Mas o cenário é outro e precisa ser reavaliado. A violência comunitária aumentou consideravelmente. Novas drogas, extremamente prejudiciais e desafiadoras aos adictos e suas famílias, entram em jogo.  A circulação migratória de famílias inteiras é hoje uma realidade recorrente. O numero de mães e pais em presídios, aumenta. Abuso e exploração sexual continuam presentes, como ao longo de toda historia da humanidade. A crença de que famílias pobres e violentas são  ‘incapazes de educar’, permanece.

Uma reavaliação do Plano Nacional da Convivência Familiar e Comunitária se inicia por iniciativa da Sociedade Civil Organizada que continua sendo referência no Brasil, promovendo reflexões e mudanças de impacto estruturante.  Um processo extremamente participativo se instala neste segundo semestre de 2018 para dar inicio a este monitoramento e avaliação.

Que cada um de nós esteja atento para participar e contribuir com deste debate!

 

Referencias Bibliográficas:

- IPEA/DISOC (2003) Levantamento Nacional de Abrigos para Crianças e Adolescentes da Rede SAC

- Brasil (2005) Plano Nacional de Promoção, Proteção e Defesa do Direito de Crianças e Adolescentes à Convivência Familiar e Comunitária, Brasília, SEDH/DCA.

- Brasil (2009). Orientações Técnicas – Serviço de Acolhimento para Crianças e Adolescentes, Brasília, MDS/CONANDA/CNAS.

- Terra dos Homens (2009). Grupo de Trabalho Nacional Pró - Convivência Familiar e Comunitária – Fazendo Valer um Direito, Rio de Janeiro, Ed. Associação Brasileira terra dos Homens.

- Terra dos Homens (2011). Cultivando Sementes – Criação de Redes para Implementação de Políticas públicas de Atenção à Criança e ao Adolescente, Rio de Janeiro, Ed. Associação Brasileira terra dos Homens.

- Terra dos Homens (2013). Saberes e Afetos em Redes – Pelos Direitos da Criança e do Adolescente, Rio de Janeiro, Ed. Associação Brasileira Terra dos Homens.

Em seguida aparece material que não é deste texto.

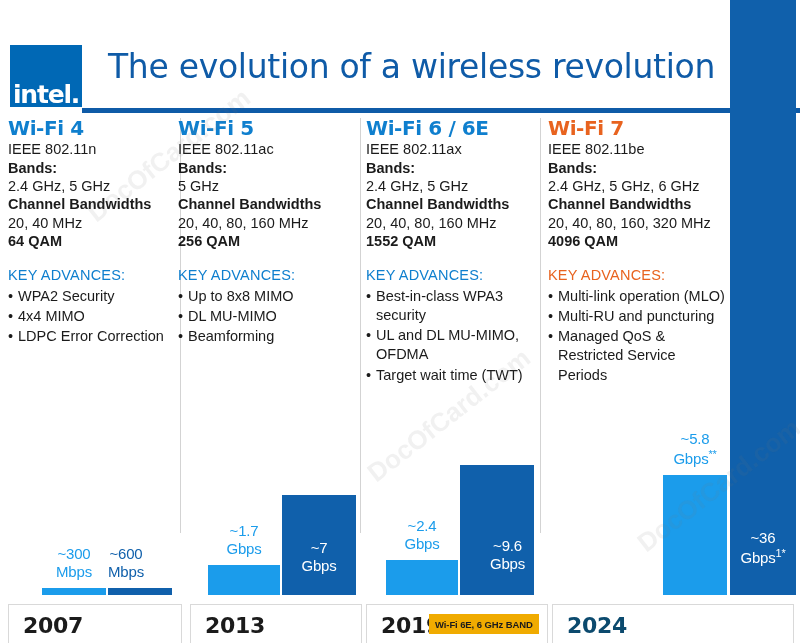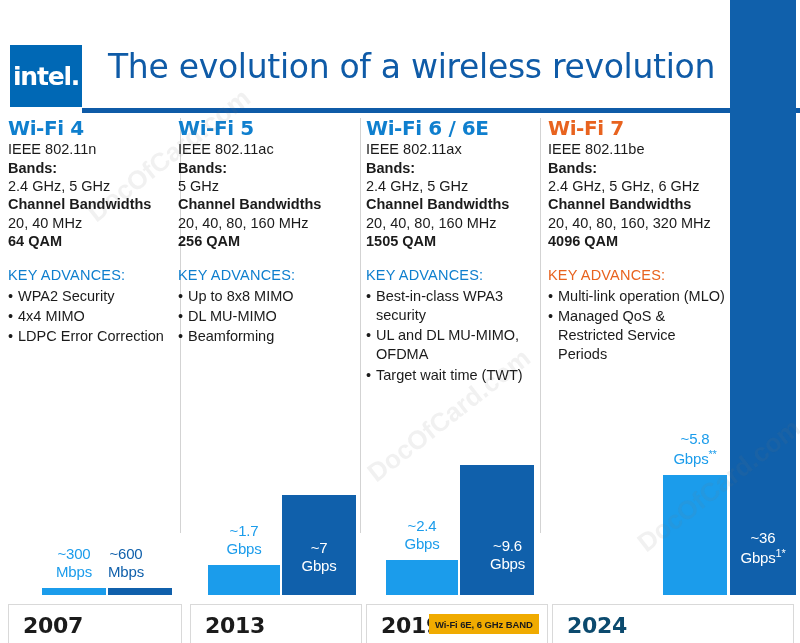--- a/index.html
+++ b/index.html
@@ -11,21 +11,21 @@
     overflow:hidden;
     position:relative;
     color:#1b1b1b;
   }
   #stage{position:absolute;left:0;top:0;width:800px;height:643px;background:#fff;}
 
   
   .header{position:absolute;left:0;top:0;width:800px;height:113px;}
   .intel-logo{
     position:absolute;left:10px;top:45px;width:72px;height:62px;
-    background:#0068b5;display:flex;align-items:center;justify-content:center;
+    background:#0068b5;display:flex;align-items:flex-end;justify-content:center;
   }
   .intel-logo-text{
     color:#ffffff;font-size:25px;font-weight:700;letter-spacing:-1.2px;
     font-family:"DejaVu Sans","Liberation Sans",sans-serif;line-height:1;
   }
   .title{
     position:absolute;left:108px;top:47px;
     font-size:33px;color:#0f5ba7;font-weight:400;letter-spacing:-0.3px;
     white-space:nowrap;
     font-family:"DejaVu Sans","Liberation Sans",sans-serif;
@@ -167,40 +167,41 @@
       </ul>
     </div>
 
     <div class="col c3">
       <div class="gen-title">Wi-Fi 6 / 6E</div>
       <div class="spec">IEEE 802.11ax</div>
       <div class="spec b">Bands:</div>
       <div class="spec">2.4 GHz, 5 GHz</div>
       <div class="spec b">Channel Bandwidths</div>
       <div class="spec">20, 40, 80, 160 MHz</div>
-      <div class="spec b">1505 QAM</div>
+      <div class="spec b">1552 QAM</div>
       <div class="key-head">KEY ADVANCES:</div>
       <ul class="adv-list">
         <li>Best-in-class WPA3 security</li>
         <li>UL and DL MU-MIMO, OFDMA</li>
         <li>Target wait time (TWT)</li>
       </ul>
     </div>
 
     <div class="col c4">
       <div class="gen-title orange">Wi-Fi 7</div>
       <div class="spec">IEEE 802.11be</div>
       <div class="spec b">Bands:</div>
       <div class="spec">2.4 GHz, 5 GHz, 6 GHz</div>
       <div class="spec b">Channel Bandwidths</div>
       <div class="spec">20, 40, 80, 160, 320 MHz</div>
       <div class="spec b">4096 QAM</div>
       <div class="key-head orange">KEY ADVANCES:</div>
       <ul class="adv-list">
         <li>Multi-link operation (MLO)</li>
+        <li>Multi-RU and puncturing</li>
         <li>Managed QoS &amp; Restricted Service Periods</li>
       </ul>
     </div>
   </div>
 
   <div class="bars">
 
     <div class="bar light" style="left:42px;width:64px;height:7px;"></div>
     <div class="bar dark" style="left:108px;width:64px;height:7px;"></div>
     <div class="barlabel lt" style="left:36px;bottom:14px;width:76px;">

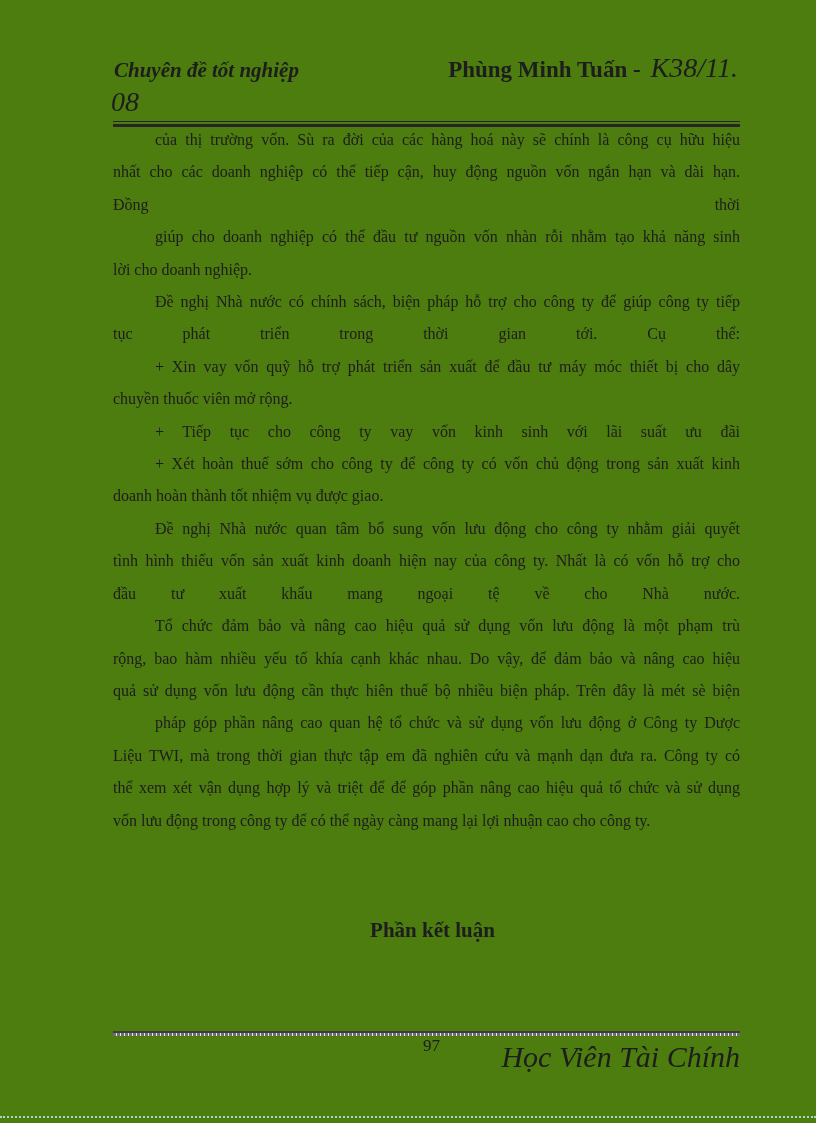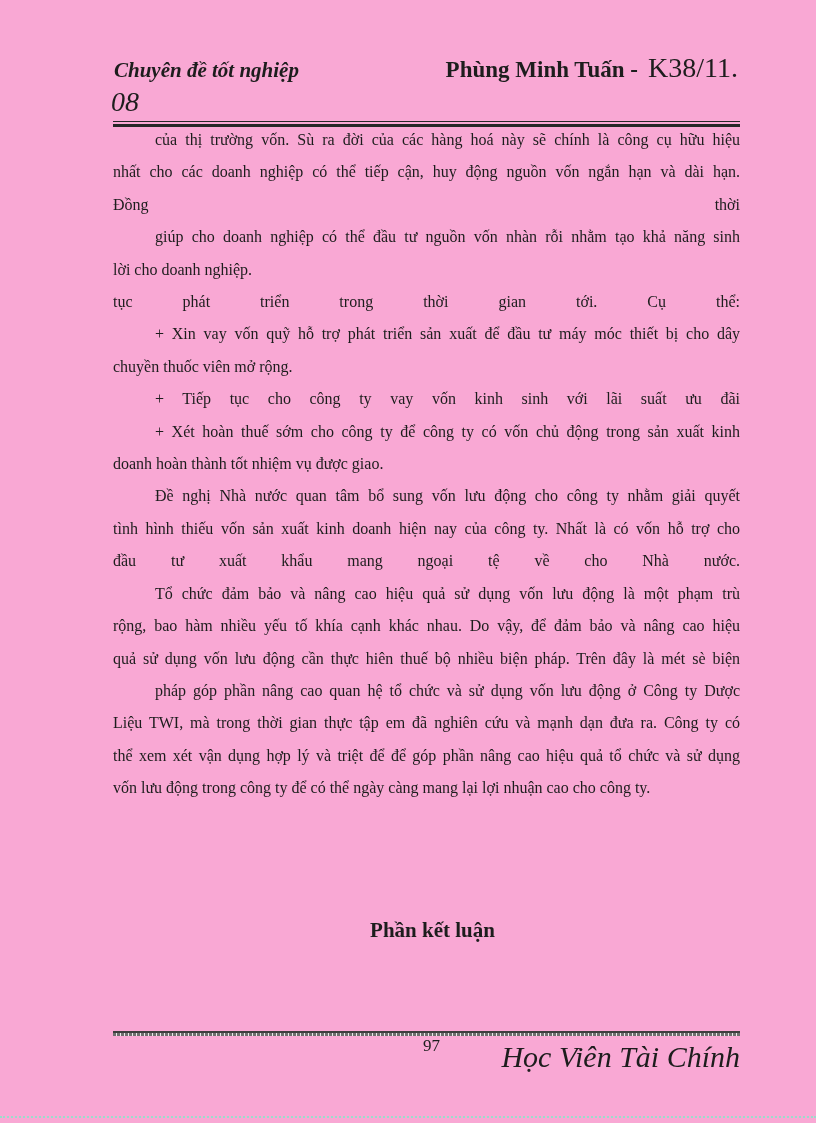--- a/index.html
+++ b/index.html
@@ -1,30 +1,30 @@
 <!DOCTYPE html>
 <html><head>
 <meta charset="utf-8">
 <style>
   html, body { margin:0; padding:0; background:#ffffff; }
   .page {
-    position:relative; width:816px; height:1123px; background:#f9a8d4;
+    position:relative; width:816px; height:1123px; background:#4d7c0f;
     font-family:"Liberation Serif", serif; color:#1d1d1d; overflow:hidden;
   }
 
   
   .header-left {
     position:absolute; left:114px; top:58px;
     font-size:21px; font-weight:bold; font-style:italic;
   }
   .header-right {
     position:absolute; right:78px; top:52px; text-align:right; white-space:nowrap;
   }
   .author { font-size:23px; font-weight:bold; }
-  .class-code { font-size:28px; font-weight:normal; margin-left:6px;margin-top:36px; }
+  .class-code { font-size:28px; font-style:italic; font-weight:normal; margin-left:6px;margin-top:36px; }
   .page-label {
     position:absolute; left:111px; top:86px;
     font-size:28px; font-style:italic;
   }
   .header-rule {
     position:absolute; left:113px; right:76px; top:121px;
     height:2px; border-top:1px solid #262626; border-bottom:3px solid #262626;
   }
 
   
@@ -77,20 +77,21 @@
   <div class="page-label">08</div>
 
   <div class="header-rule"></div>
 
   <div class="body-text">
       <div class="line indent stretch">của thị trường vốn. Sù ra đời của các hàng hoá này sẽ chính là công cụ hữu hiệu</div>
       <div class="line stretch">nhất cho các doanh nghiệp có thể tiếp cận, huy động nguồn vốn ngắn hạn và dài hạn.</div>
       <div class="line stretch">Đồng thời</div>
       <div class="line indent stretch">giúp cho doanh nghiệp có thể đầu tư nguồn vốn nhàn rỗi nhằm tạo khả năng sinh</div>
       <div class="line">lời cho doanh nghiệp.</div>
+      <div class="line indent stretch">Đề nghị Nhà nước có chính sách, biện pháp hỗ trợ cho công ty để giúp công ty tiếp</div>
       <div class="line stretch">tục phát triển trong thời gian tới. Cụ thể:</div>
       <div class="line indent stretch">+ Xin vay vốn quỹ hỗ trợ phát triển sản xuất để đầu tư máy móc thiết bị cho dây</div>
       <div class="line">chuyền thuốc viên mở rộng.</div>
       <div class="line indent stretch">+ Tiếp tục cho công ty vay vốn kinh sinh với lãi suất ưu đãi</div>
       <div class="line indent stretch">+ Xét hoàn thuế sớm cho công ty để công ty có vốn chủ động trong sản xuất kinh</div>
       <div class="line">doanh hoàn thành tốt nhiệm vụ được giao.</div>
       <div class="line indent stretch">Đề nghị Nhà nước quan tâm bổ sung vốn lưu động cho công ty nhằm giải quyết</div>
       <div class="line stretch">tình hình thiếu vốn sản xuất kinh doanh hiện nay của công ty. Nhất là có vốn hỗ trợ cho</div>
       <div class="line stretch">đầu tư xuất khẩu mang ngoại tệ về cho Nhà nước.</div>
       <div class="line indent stretch">Tổ chức đảm bảo và nâng cao hiệu quả sử dụng vốn lưu động là một phạm trù</div>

- Terra dos Homens (2017). A Mobilização Nacional Pro-Convivência Familiar e Comunitária, Rio de Janeiro, Ed. Associação Brasileira terra dos Homens.

 

(*) Psicóloga, especialização em terapia de Família e pós graduação em Pedagogia na França, Diretora Executiva da Associação Brasileira Terra dos homens, idealizadora e membro fundadora do GT Nacional e do Movimento Nacional pró Convivência Familiar e Comunitária/Brasil, Consultora UNICEF /Brasil, Membro do Conselho consultivo da RELAF (Rede latino americana de Acolhimento Familiar), consultora do Serviço Social Internacional de Genebra, Presidente da Rede Internacional Family for Every Child.